The ARRAU (Anaphora Resolution and Underspecification) Corpus of Anaphoric Information was developed by the University of Essex and the University of Trento. It contains annotations of multi-genre English texts for anaphoric relations with information about agreement and explicit representation of multiple antecedents for ambiguous anaphoric expressions and discourse antecedents for expressions which refer to abstract entities such as events, actions and plans.

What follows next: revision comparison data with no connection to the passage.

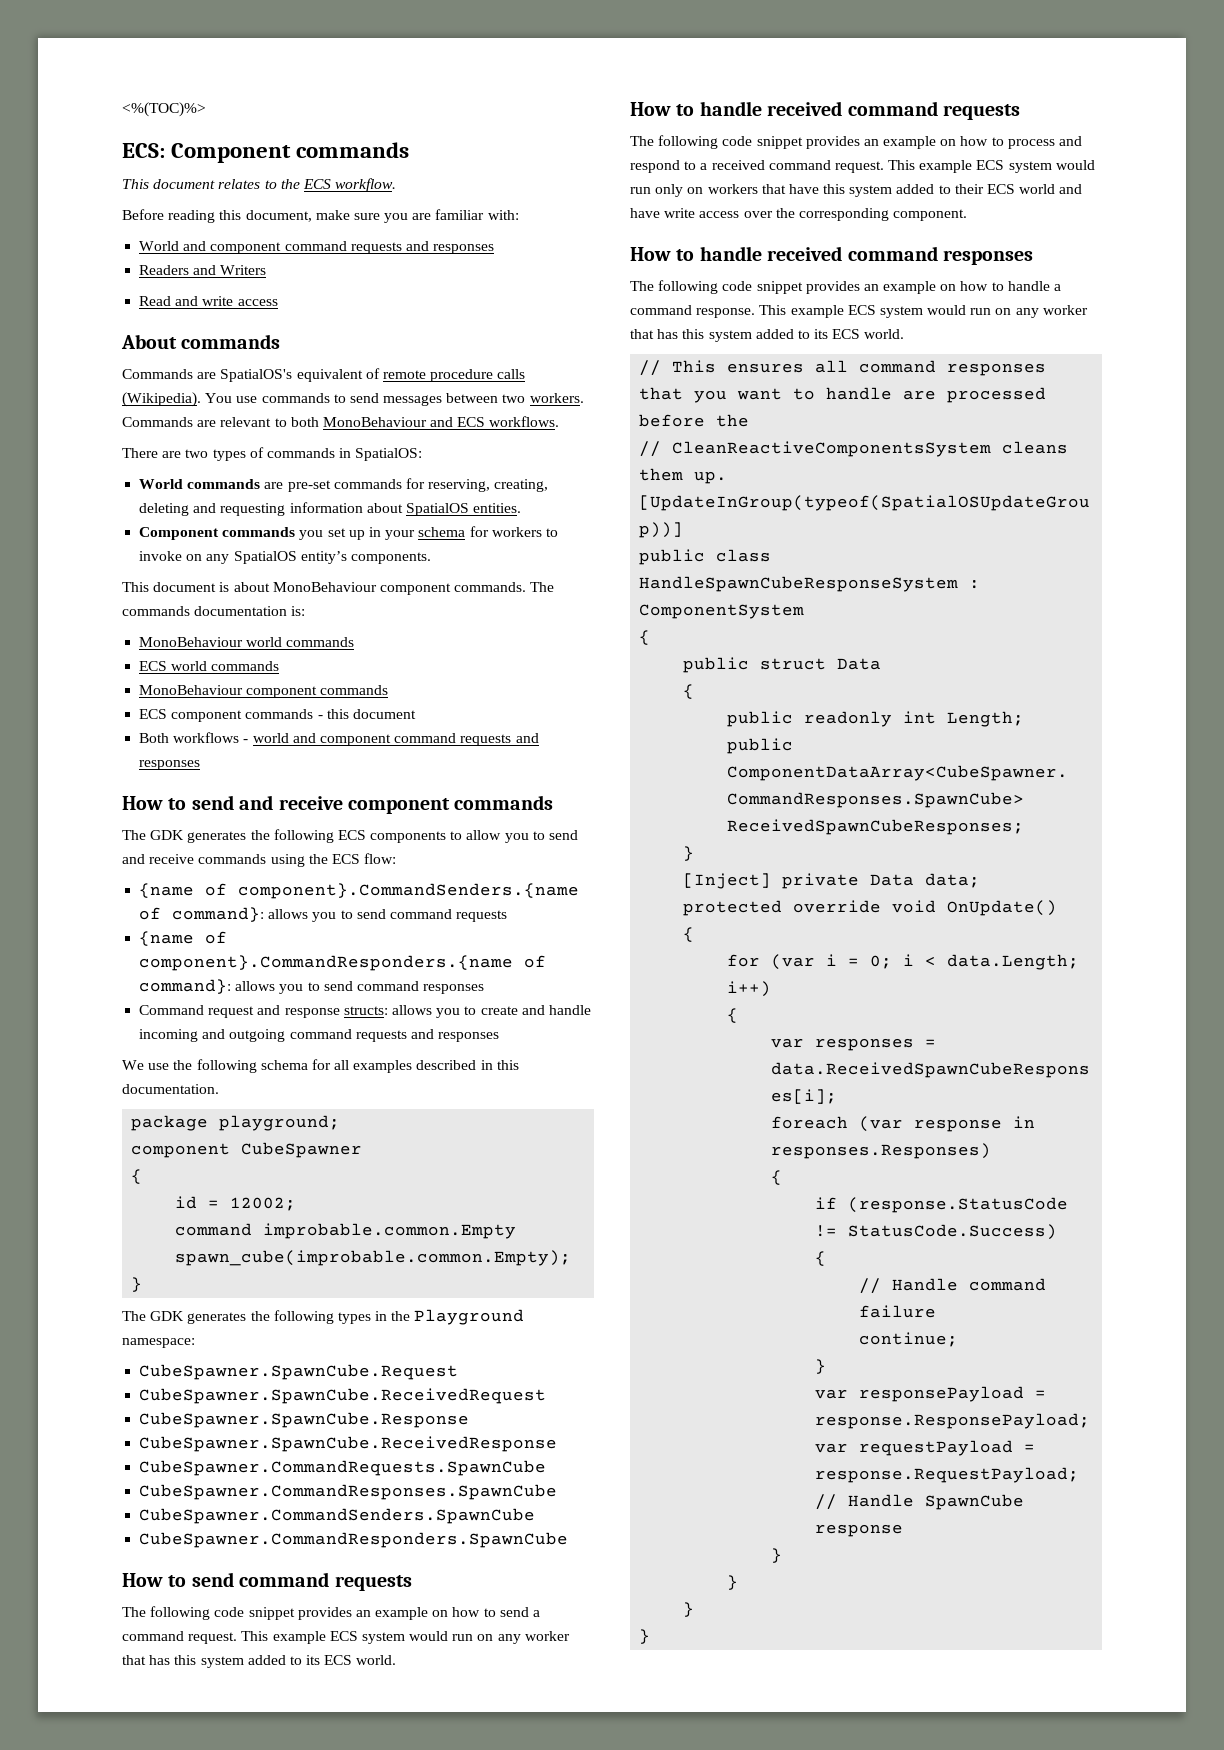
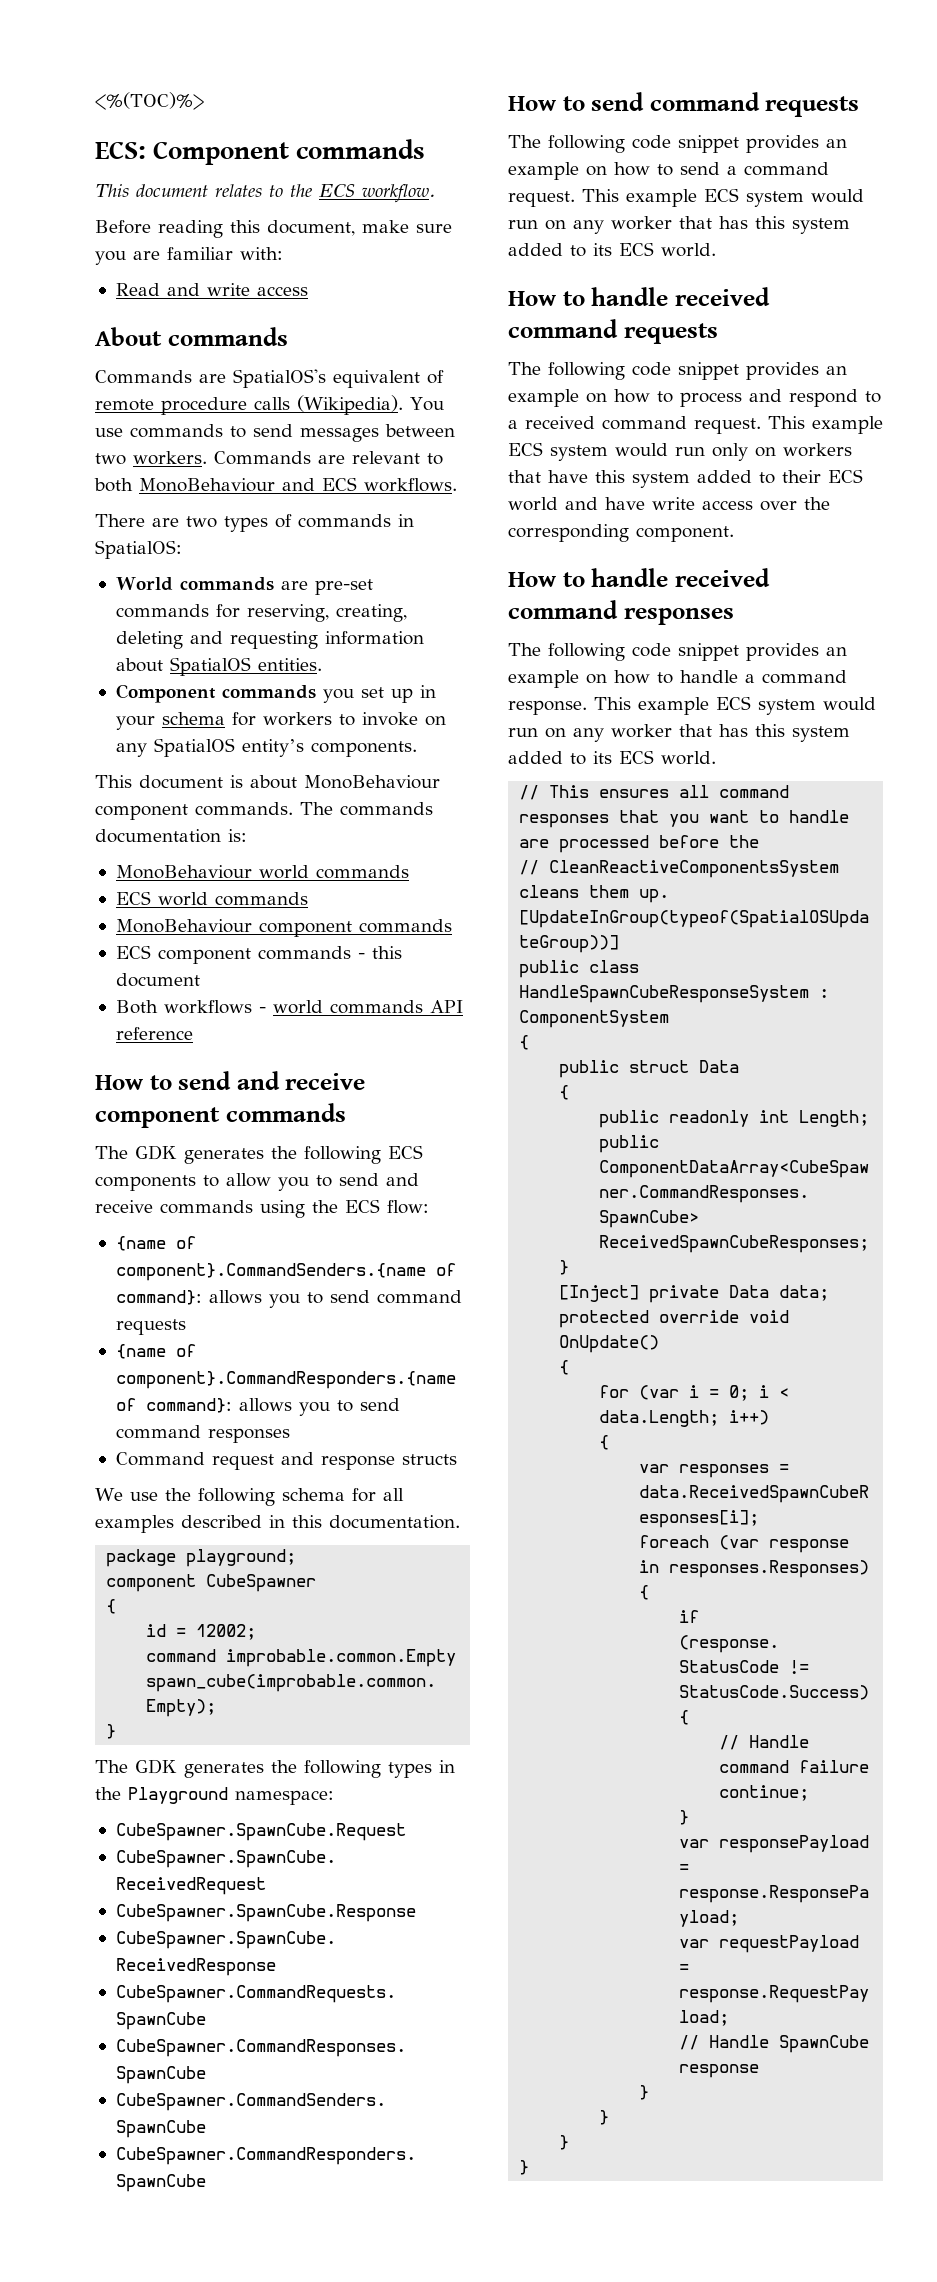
- World and component command requests and responses
- Readers and Writers
- Both workflows - world and component command requests and responses
+ Both workflows - world commands API reference
- Command request and response structs: allows you to create and handle incoming and outgoing command requests and responses
+ Command request and response structs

The source texts in this release include task-oriented dialogues from the TRAINS-91 and TRAINS-93 corpora (the latter released through LDC, TRAINS Spoken Dialog Corpus LDC95S25), narratives from the English Pear Stories (a collection of narratives by subjects who watched a film and then recounted its contents), articles from the Wall Street Journal portions of the Penn Treebank (Treebank-2 LDC95T7) and the RST Discourse Treebank LDC2002T07, and the Vieira/Poesio Corpus which consists of training and test files from Treebank-2 and RST Discourse Treebank.

Data

The texts were annotated using the ARRAU guidelines which treat all noun phrases (NPs) as markables. Different semantic roles are recognized by distinguishing between referring expressions (that update or refer to a discourse model), and non-referring ones (including expletives, predicative expressions, quantifiers, and coordination). A variety of linguistic features were also annotated, including morphosyntactic agreement, grammatical function, semantic type (person, animate, concrete, action, time, other abstract) and genericity. The annotation was carried out using the MMAX2 annotation tool which allows text units to be marked at different levels.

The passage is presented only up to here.